Examining Data Flow¶

Warning

This is a draft document…

This document uses cert-pl.shield source to present n6 data flow.

Tip

You may want to temporarily terminate the source’s corresponding parser (by running the command stop <process> - if Supervisor is in use). That way you will be able to see in the RabbitMQ Web Management panel incoming messages on the parser’s input queue before they are consumed by the parser.

You may also want, for testing purposes, to turn off Supervisor process management and invoke subsequent components yourself, examining the data processing by the consumer. For this purpose, terminate all running components & supervisor> stop all and delete all queues (in the RabbitMQ web management panel).

To examine the n6 data flow (see: n6 Architecture and Data Flow Overview) do the following:

(A) Create the source-dedicated queue by temporarily running the respective parser (note this: the source-specific collector’s output queue is created by running the corresponding parser).

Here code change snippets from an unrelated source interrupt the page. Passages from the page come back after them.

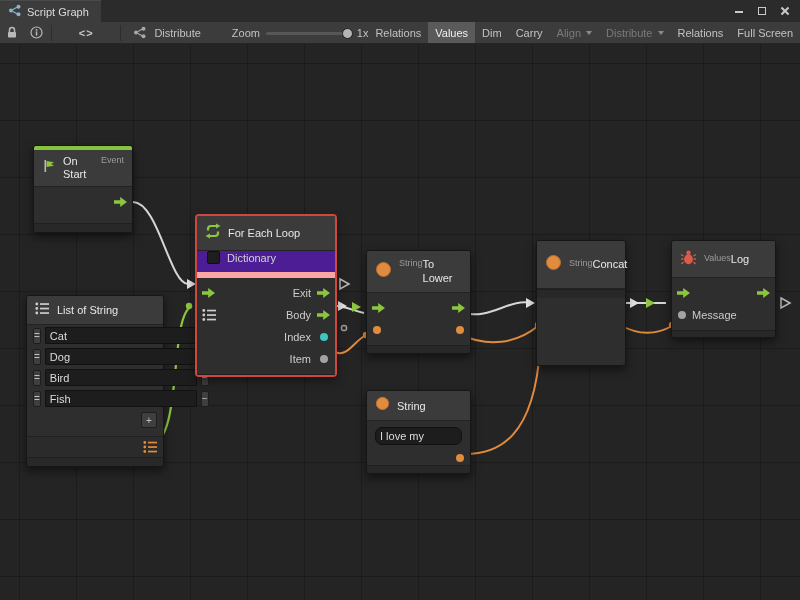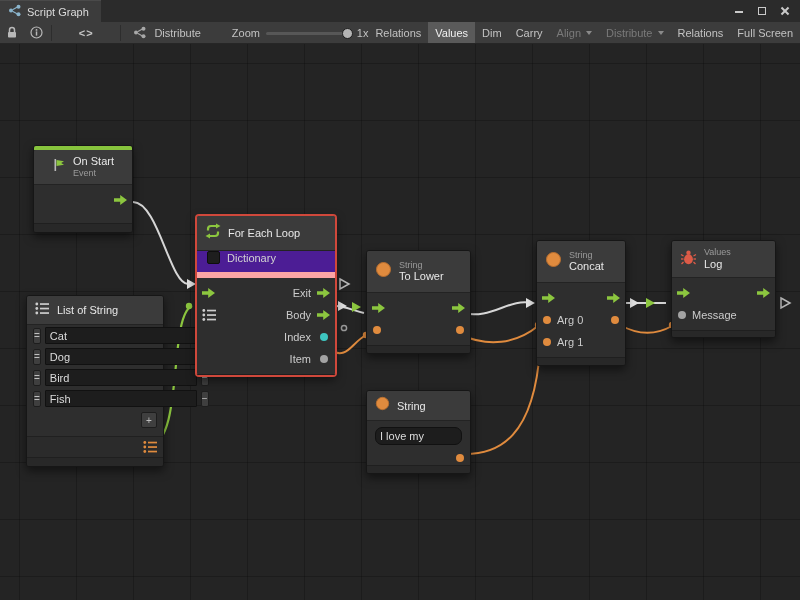--- a/index.html
+++ b/index.html
@@ -54,21 +54,21 @@
   .dot-hollow { fill:none; stroke:#9b9b9b; stroke-width:1.5; }
   .dot-o { fill:#e08b3e; } .dot-g { fill:#8cc63f; }
 
   
   .node { position:absolute; z-index:2; background:#2e2e2e; border:1px solid #161616; border-radius:3px;
           box-shadow:0 4px 10px rgba(0,0,0,0.5); color:#d8d8d8; display:flex; flex-direction:column; }
   .node.selected { border-color:#d0483b; box-shadow:0 0 0 1px #d0483b, 0 4px 10px rgba(0,0,0,0.5); }
   .event-strip { height:4px; background:#87c43d; border-radius:2px 2px 0 0; }
   .nheader { background:#3b3b3b; border-bottom:1px solid #232323; display:flex; align-items:center;
              gap:7px; padding:5px 8px; border-radius:2px 2px 0 0; }
-  .htext { display:flex; flex-direction:column; line-height:1.2; }
+  .htext { display:flex; flex-direction:row; line-height:1.2; }
   .cat { font-size:9px; color:#9a9a9a; }
   .ttl { font-size:11px; color:#e8e8e8; }
   .dictrow { background:#4c1d95; display:flex; align-items:flex-end; gap:7px; padding:0 8px 8px 10px;
              font-size:11px; color:#d2d2d2; border-bottom:6px solid #fca5a5; }
   .checkbox { width:13px; height:13px; background:#1e1e1e; border:1px solid #0e0e0e; border-radius:2px; cursor:pointer; }
   .nbody { flex:1; padding:4px 0; }
   .nfooter { height:9px; background:#282828; border-top:1px solid #1f1f1f; border-radius:0 0 2px 2px; }
   .prow { height:22px; position:relative; }
   .p-l { position:absolute; left:5px; top:50%; transform:translateY(-50%); display:flex; cursor:crosshair; }
   .p-r { position:absolute; right:5px; top:50%; transform:translateY(-50%); display:flex; cursor:crosshair; }
@@ -390,49 +390,20 @@
         <span>
           <svg width="17" height="17" viewBox="0 0 17 17">
               <circle cx="8.5" cy="8.5" r="7" fill="#e08b3e" stroke="#b96f2f" stroke-width="1"></circle>
             </svg>
         </span>
         <span class="htext">
           <span class="cat">String</span>
           <span class="ttl">Concat</span>
         </span>
       </div>
-      <div class="nbody">
-        <div class="prow">
-          <span class="p-l">
-            <svg width="13" height="10" viewBox="0 0 13 10">
-                <path d="M0 3.2 h6.2 V0 L13 5 L6.2 10 V6.8 H0 Z" fill="#8cc63f"></path>
-              </svg>
-          </span>
-          <span class="p-r">
-            <svg width="13" height="10" viewBox="0 0 13 10">
-                <path d="M0 3.2 h6.2 V0 L13 5 L6.2 10 V6.8 H0 Z" fill="#8cc63f"></path>
-              </svg>
-          </span>
-        </div>
-        <div class="prow">
-          <span class="p-l" style="left:6px;">
-              <span class="dot orange"></span>
-            </span>
-          <span class="lbl-l">Arg 0</span>
-          <span class="p-r" style="right:6px;">
-              <span class="dot orange"></span>
-            </span>
-        </div>
-        <div class="prow">
-          <span class="p-l" style="left:6px;">
-              <span class="dot orange"></span>
-            </span>
-          <span class="lbl-l">Arg 1</span>
-        </div>
-      </div>
       <div class="nfooter"></div>
     </div>
 
     <div class="node" style="left:671px; top:196px; width:105px; height:98px;">
       <div class="nheader" style="height:48px;">
         <span>
           <svg width="17" height="17" viewBox="0 0 17 17">
               <g stroke="#dd5b47" stroke-width="1.3">
                 <line x1="3.5" y1="7" x2="1" y2="5.5"></line>
                 <line x1="3.5" y1="10" x2="1" y2="10"></line>

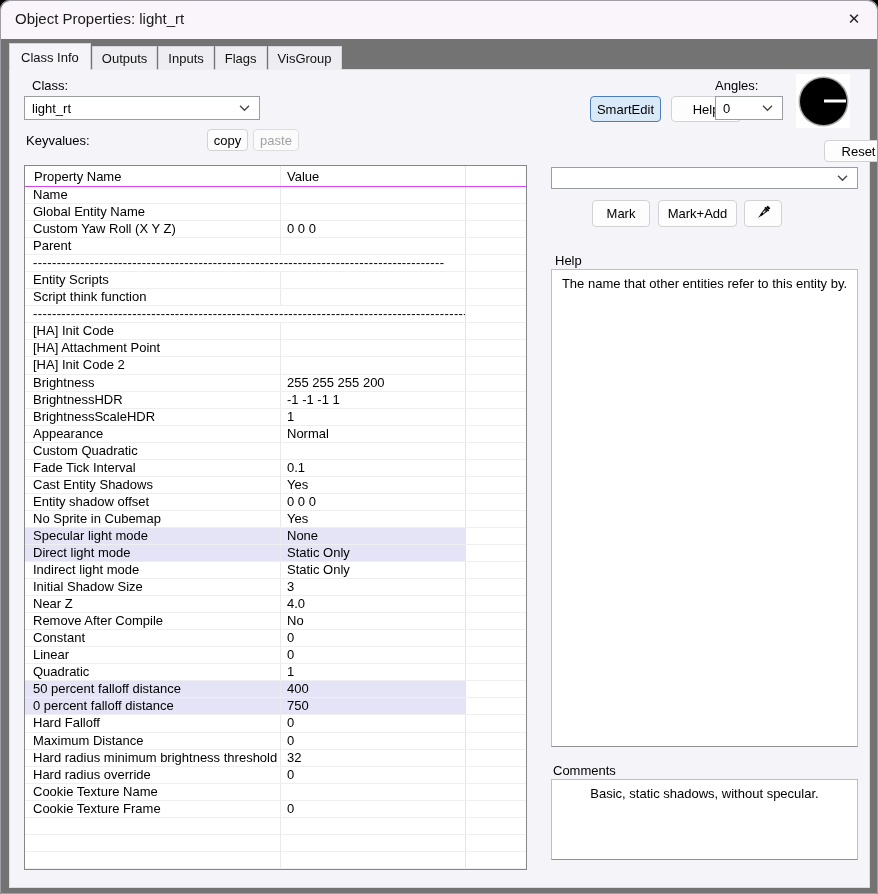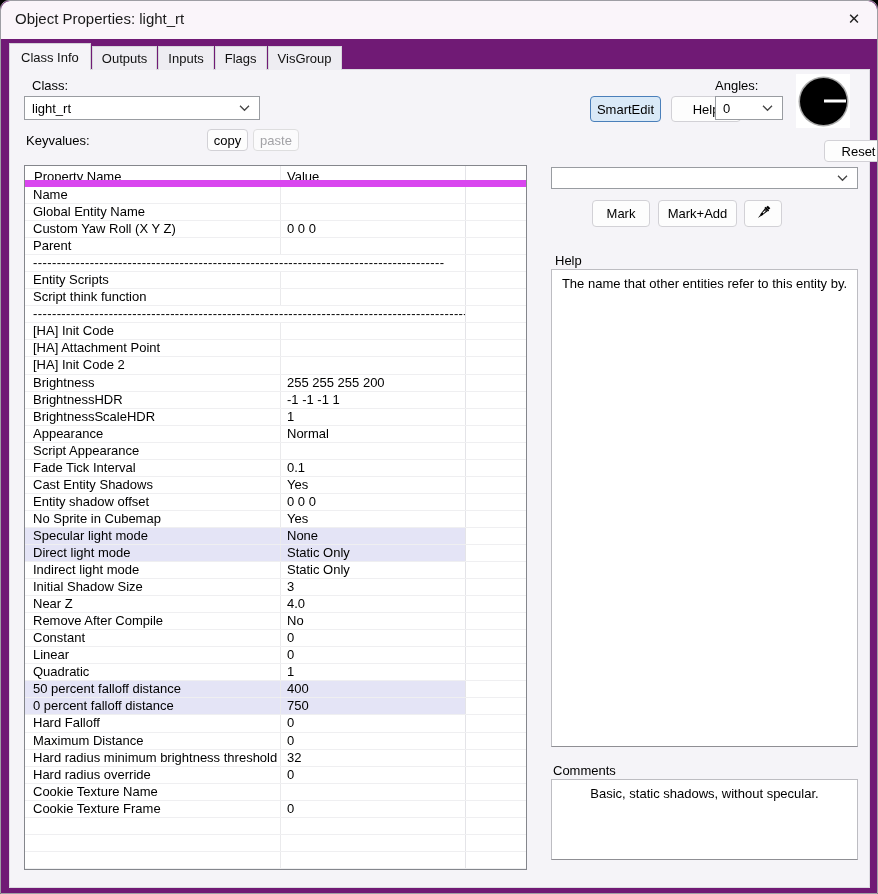--- a/index.html
+++ b/index.html
@@ -1,20 +1,20 @@
 <!DOCTYPE html>
 <html><head>
 <meta charset="utf-8">
 <style>
   html,body{margin:0;padding:0;background:#000;}
   *{box-sizing:border-box;}
   body{font-family:"Liberation Sans", sans-serif; -webkit-font-smoothing:antialiased;}
   #window{
     position:relative; width:878px; height:894px; overflow:hidden;
-    background:#701a75; border-radius:9px 9px 0 0;
+    background:#737373; border-radius:9px 9px 0 0;
     border:1px solid #9e9ea4;
   }
   
   #titlebar{position:absolute;left:0;top:0;width:100%;height:38px;background:#faf5fa;border-radius:9px 9px 0 0;}
   #title{position:absolute;left:14px;top:9px;font-size:15px;color:#1a1a1a;}
   #closebtn{position:absolute;right:11px;top:7px;width:24px;height:22px;display:flex;align-items:center;justify-content:center;
     font-size:15px;color:#222;cursor:default;}
   
   #tabbar{position:absolute;left:8px;top:42px;height:27px;display:flex;align-items:flex-end;z-index:3;}
   .tab{height:24px;padding:0 9px;display:flex;align-items:center;font-size:13px;color:#111;
@@ -31,21 +31,21 @@
   .btn{position:absolute;display:flex;align-items:center;justify-content:center;background:#fdfdfd;
     border:1px solid #d2d1d6;border-radius:4px;font-size:13px;color:#000;margin-left:39px;}
   .btn.disabled{color:#a2a2a6;border-color:#dededf;background:#fbfbfc;}
   .btn.accent{background:#d9e9f7;border:1px solid #4a7fba;}
   
   #angle-dial-box{position:absolute;left:786px;top:4px;width:54px;height:54px;background:#fff;display:flex;align-items:center;justify-content:center;}
   #angle-dial{position:relative;width:47px;height:47px;background:#000;border-radius:50%;box-shadow:0 0 0 1.5px #a9a9a9;}
   #angle-needle{position:absolute;right:1px;top:50%;transform:translateY(-50%);width:22px;height:3px;background:#fff;}
   
   #ptable{position:absolute;left:14px;top:95px;width:503px;height:705px;background:#fff;border:1px solid #84868c;overflow:hidden;}
-  #phead{display:flex;height:21px;border-bottom:7px solid #d946ef;font-size:13px;color:#000;}
+  #phead{display:flex;height:21px;border-bottom:1px solid #d946ef;font-size:13px;color:#000;}
   .tc{white-space:nowrap;overflow:hidden;height:100%;}
   .c1{width:256px;border-right:1px solid #eaeaec;padding-left:8px;}
   .c2{width:185px;border-right:1px solid #e4e4e8;padding-left:6px;}
   .c3{width:60px;}
   #phead .c1{padding-left:9px;padding-top:3px;}
   #phead .c2{padding-top:3px;}
   .trow{display:flex;height:17.05px;border-bottom:1px solid #efeff1;font-size:13px;color:#000;}
   .trow .tc{line-height:16px;}
   .trow .hl{background:#e4e4f6;}
   .cdiv{width:441px;border-right:1px solid #e4e4e8;padding-left:8px;}
@@ -175,21 +175,21 @@
             <div class="tc c1">BrightnessScaleHDR</div>
             <div class="tc c2">1</div>
             <div class="tc c3"></div>
           </div>
           <div class="trow">
             <div class="tc c1">Appearance</div>
             <div class="tc c2">Normal</div>
             <div class="tc c3"></div>
           </div>
           <div class="trow">
-            <div class="tc c1">Script Appearance</div>
+            <div class="tc c1">Custom Quadratic</div>
             <div class="tc c2"></div>
             <div class="tc c3"></div>
           </div>
           <div class="trow">
             <div class="tc c1">Fade Tick Interval</div>
             <div class="tc c2">0.1</div>
             <div class="tc c3"></div>
           </div>
           <div class="trow">
             <div class="tc c1">Cast Entity Shadows</div>

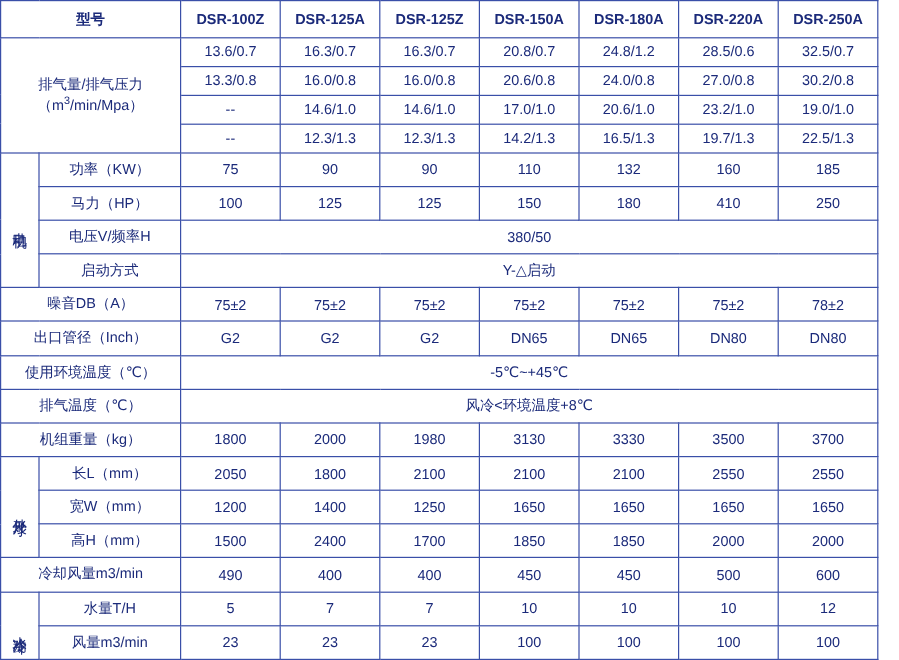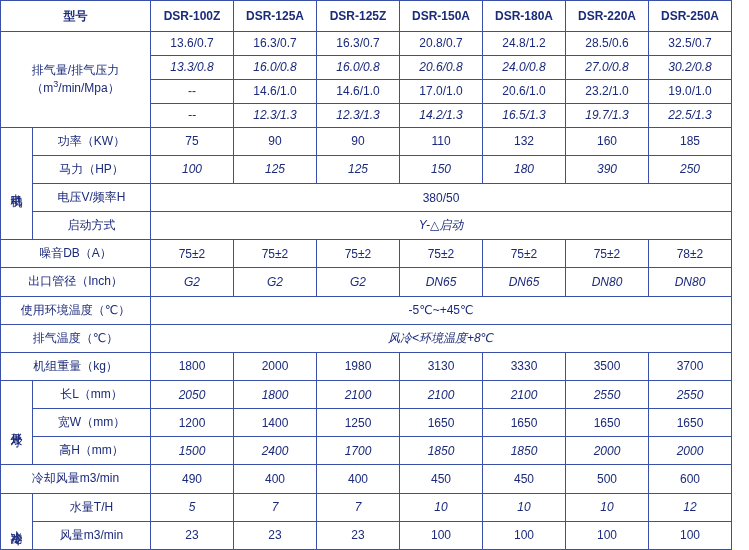--- a/index.html
+++ b/index.html
@@ -35,21 +35,21 @@
     background:#ffffff;
     font-size:12px;
   }
   .grp{
     background:#ffffff;
     font-size:12px;
     width:26px;
     letter-spacing:0px;
     line-height:14px;
   }
-  .val-shade{ background:#e8f0fa;font-style:italic; }
+  .val-shade{ background:#e8f0fa; }
   .val-white{ background:#ffffff; }
   .sup{ font-size:9px; vertical-align:super; }
   .col-label{width:32px;}
   .col-name{width:118px;}
   .col-data{width:83px;}
   .vert{
     writing-mode:vertical-rl;
     text-orientation:upright;
     letter-spacing:1px;
     display:inline-block;
@@ -140,21 +140,21 @@
       <td class="val-white">160</td>
       <td class="val-white">185</td>
     </tr>
     <tr>
       <td class="lbl">马力（HP）</td>
       <td class="val-shade">100</td>
       <td class="val-shade">125</td>
       <td class="val-shade">125</td>
       <td class="val-shade">150</td>
       <td class="val-shade">180</td>
-      <td class="val-shade">390</td>
+      <td class="val-shade">410</td>
       <td class="val-shade">250</td>
     </tr>
     <tr>
       <td class="lbl">电压V/频率H</td>
       <td class="val-white" colspan="7">380/50</td>
     </tr>
     <tr>
       <td class="lbl">启动方式</td>
       <td class="val-shade" colspan="7">Y-△启动</td>
     </tr>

(env_py3k)$ n6parser_certplshield

Then check the created exchange message and the available exchange queues in the RabbitMQ Web Management panel. Available exchange queues should be as follows:

cert-pl.shield
dead_queue

Finally, kill the parser process (by pressing CTRL+C) so that it will not consume the data from the source-dedicated queue.

(B) Run the corresponding collector and watch as new messages arrive at the cert-pl.shield queue. The collector collects the data and then finishes.

(env_py3k)$ n6collector_certplshield

Tip

The lack of events in the source-dedicated queue means that the source is unavailable (check n6 logs for more information…).

(C) Look up events

Log into the RabbitMQ Web Management panel to check message queues.
Click on the queue name: cert-pl.shield.
Go to the Get messages tab, and set the appropriate number of messages.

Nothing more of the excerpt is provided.